Squadrons Up! A Firsthand Story of the R.A.F.

  • New York: Whittlesey House, 1941
By [WW2] MONKS, Noel
New York: Whittlesey House, 1941. First American Edition. First Printing. Octavo (21cm); red cloth, with titles stamped in black on spine; dark red topstain; dustjacket; x,[2],3-260,[2]pp, with portrait frontispiece of the author. Pictorial bookplate of noted poet, translator, and anthropologist Nathaniel Tarn (1928-2024) mounted on front pastedown. Spine ends very gently nudged, else a clean, Near Fine. In the original pictorial dustjacket, designed by E. McKnight Kauffer; unclipped (priced $2.50), edgeworn, gently spine-sunned and a bit dust-soiled, with several nicks, tears, and attendant creases, and eight small clear tape mends on verso; Very Good.
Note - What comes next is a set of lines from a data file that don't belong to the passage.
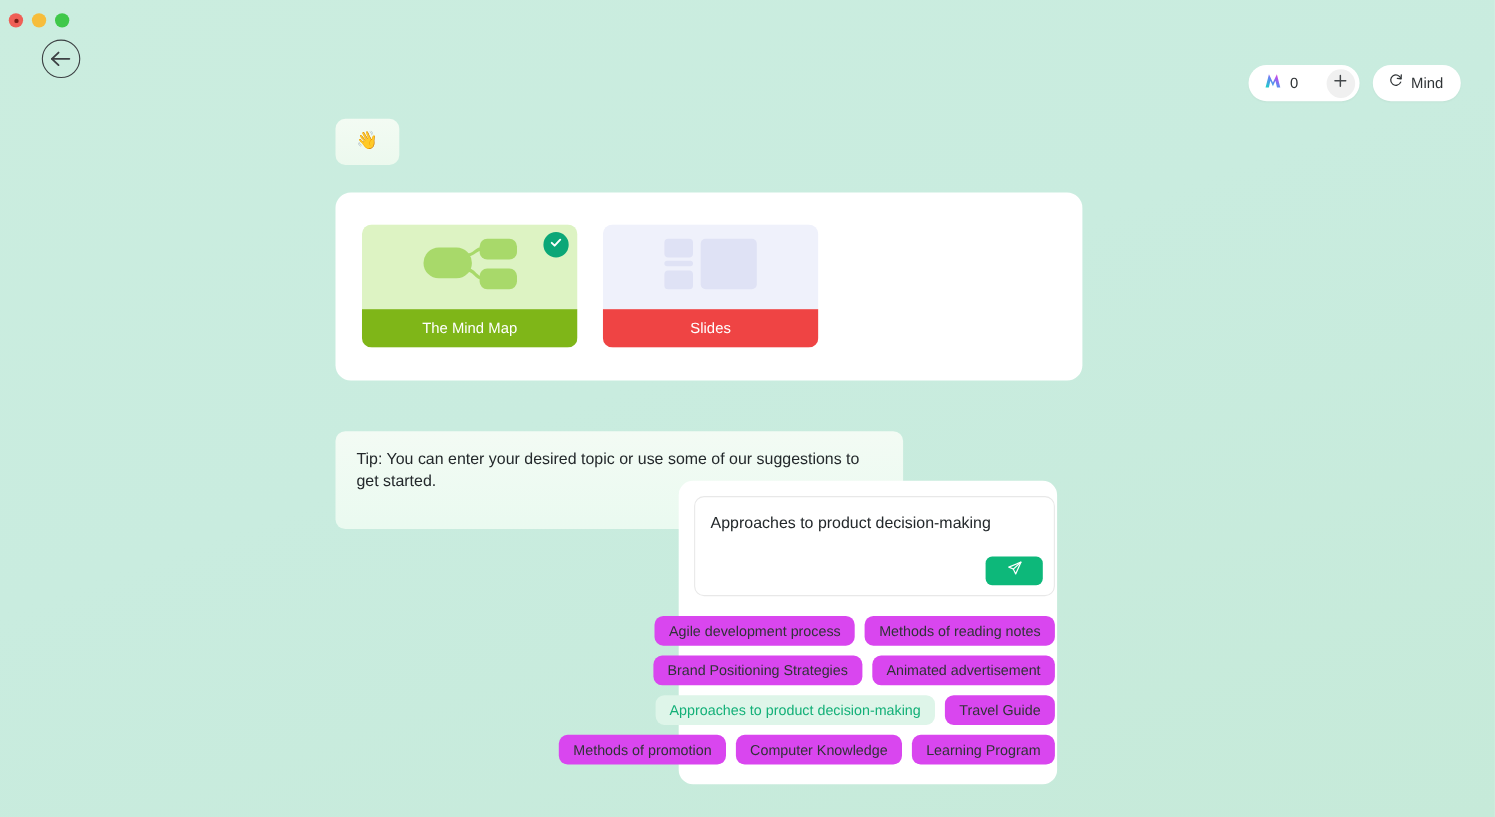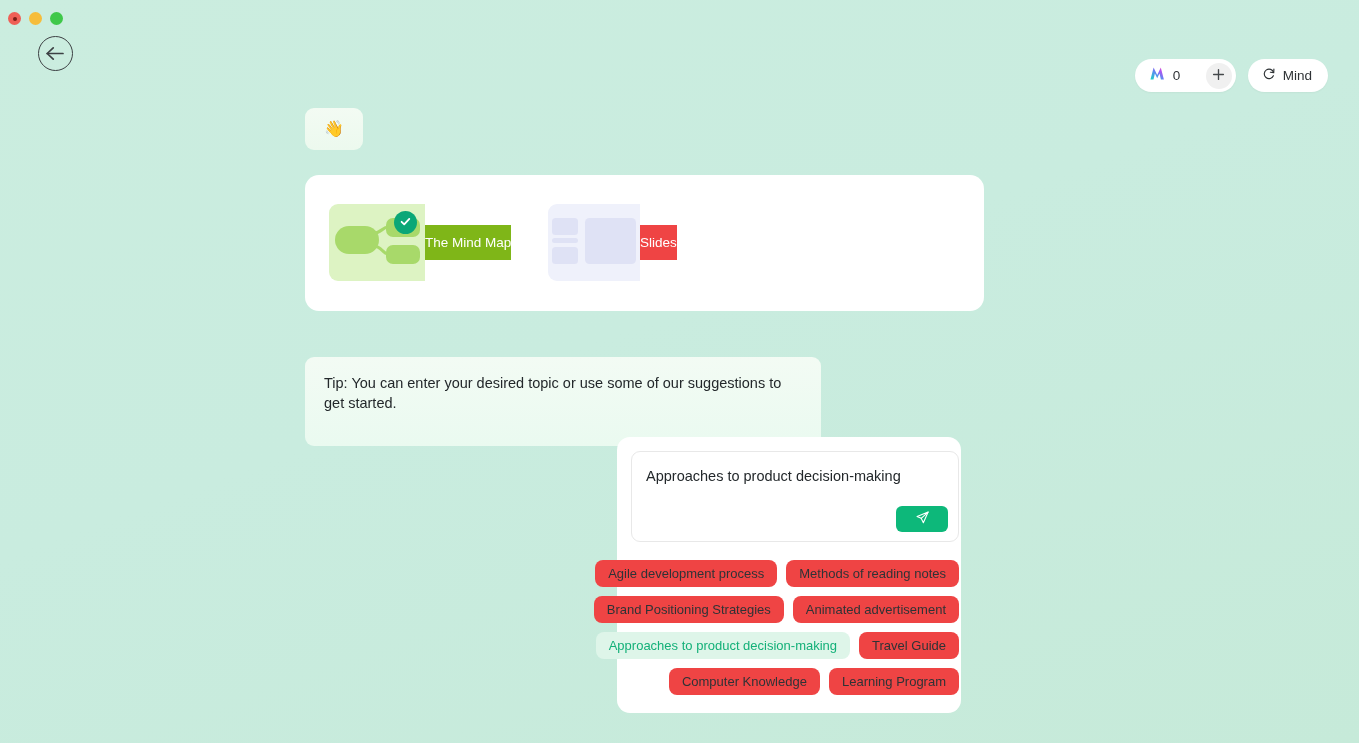--- a/index.html
+++ b/index.html
@@ -160,22 +160,21 @@
     display: flex;
     gap: 23px;
   }
   .tpl-card {
     width: 196px;
     border-radius: 9px;
     overflow: hidden;
     position: relative;
     cursor: pointer;
     display: flex;
-    flex-direction: row;
-    align-items: center;
+    flex-direction: column;
   }
   .tpl-art {
     height: 77px;
     display: flex;
     align-items: center;
     justify-content: center;
     position: relative;
   }
   .tpl-label {
     height: 35px;
@@ -254,21 +253,21 @@
     flex-direction: column;
     align-items: flex-end;
     gap: 9px;
   }
   .chip-row {
     display: flex;
     gap: 9px;
     justify-content: flex-end;
   }
   .chip {
-    background: #ef4444;
+    background: #d946ef;
     border-radius: 8px;
     padding: 0 13px;
     height: 27px;
     display: flex;
     align-items: center;
     font-size: 13px;
     color: #2f3336;
     cursor: pointer;
     white-space: nowrap;
   }
@@ -413,19 +412,20 @@
       <div class="chip">Brand Positioning Strategies</div>
       <div class="chip">Animated advertisement</div>
     </div>
 
     <div class="chip-row">
       <div class="chip selected">Approaches to product decision-making</div>
       <div class="chip">Travel Guide</div>
     </div>
 
     <div class="chip-row">
+      <div class="chip">Methods of promotion</div>
       <div class="chip">Computer Knowledge</div>
       <div class="chip">Learning Program</div>
     </div>
 
   </div>
 
 </div>
 
 </body></html>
Monks was a Daily Mail journalist embedded in France with the RAF in the early days prceding the Battle of Britain, and was close friends with a number of the men who fought the seemingly inexhaustible waves of Luftwaffe seeking to subjugate Europe under fascism. His central point is one that is often overlooked in stirring accounts of Spitfires and Hurricanes scrambling across the skies of Europe; no man had, previous to the early days of WW2, fought another man at 30,000 feet in an "orange crate" made out of aluminium and canvas, screaming across the sky at 350mph, firing 9600 rounds per minute. Everything we now know about being a fighter pilot had to be developed from the ground up by these men; additionally it had to be conceived by men whose average age was 22, and upon whose barely-of-age shoulders rested the security and future of their society and way of life. 87731.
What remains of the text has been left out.